## DESCRIPTION OF THE TASK
Count the lines in the data below that have "none" in them, and reply with only that number.

(Content revision data)
----------------------------------------

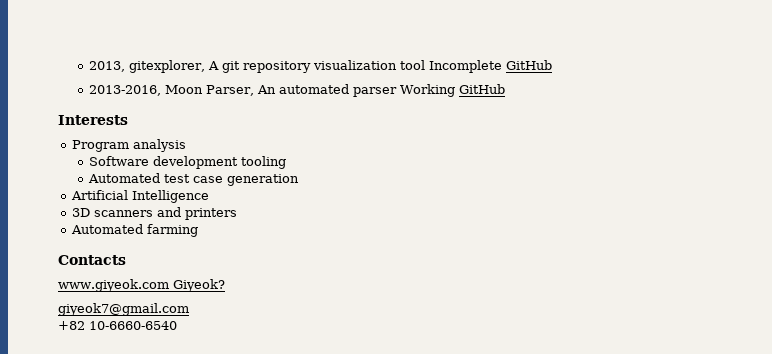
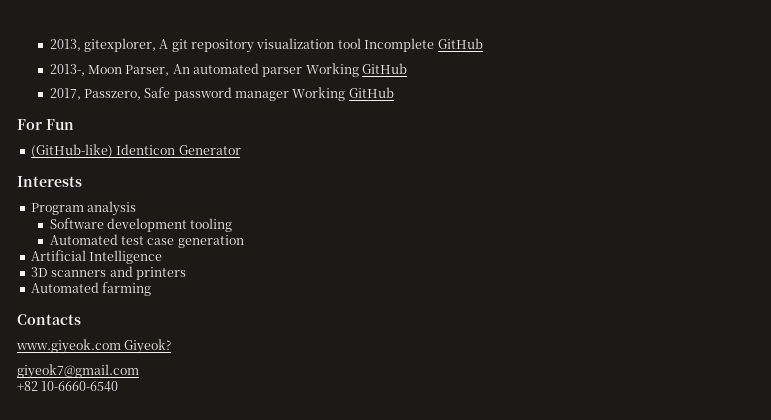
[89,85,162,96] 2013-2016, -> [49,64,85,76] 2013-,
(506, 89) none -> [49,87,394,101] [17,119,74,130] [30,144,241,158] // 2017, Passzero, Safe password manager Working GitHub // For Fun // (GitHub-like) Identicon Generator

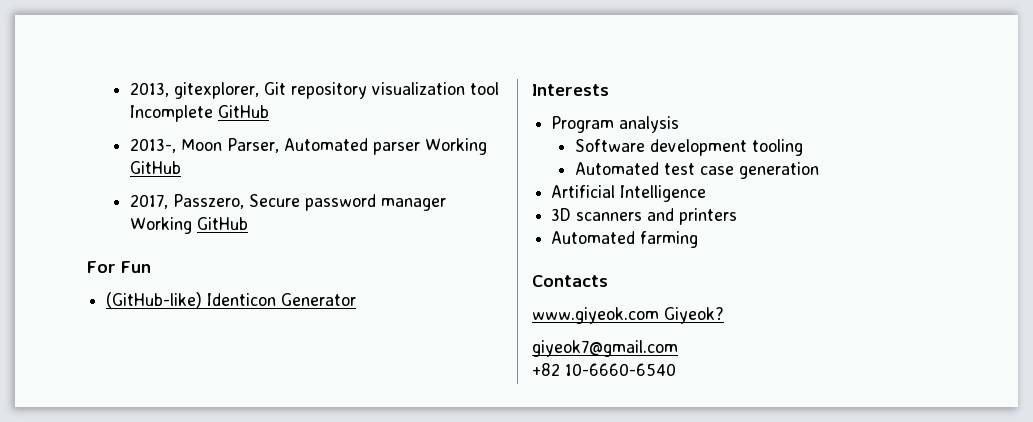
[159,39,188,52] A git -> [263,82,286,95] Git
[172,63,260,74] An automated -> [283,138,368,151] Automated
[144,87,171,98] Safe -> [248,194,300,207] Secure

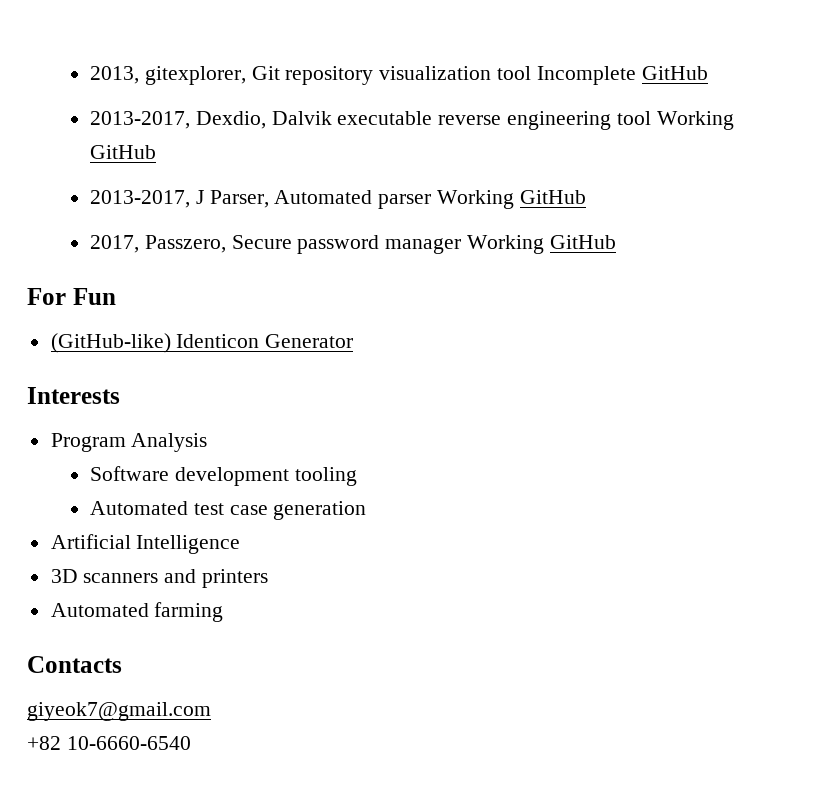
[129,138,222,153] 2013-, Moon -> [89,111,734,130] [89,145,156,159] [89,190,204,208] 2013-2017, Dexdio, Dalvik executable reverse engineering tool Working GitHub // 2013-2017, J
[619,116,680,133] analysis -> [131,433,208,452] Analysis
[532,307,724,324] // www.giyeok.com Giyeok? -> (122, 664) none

----------------------------------------

## OUTPUT
2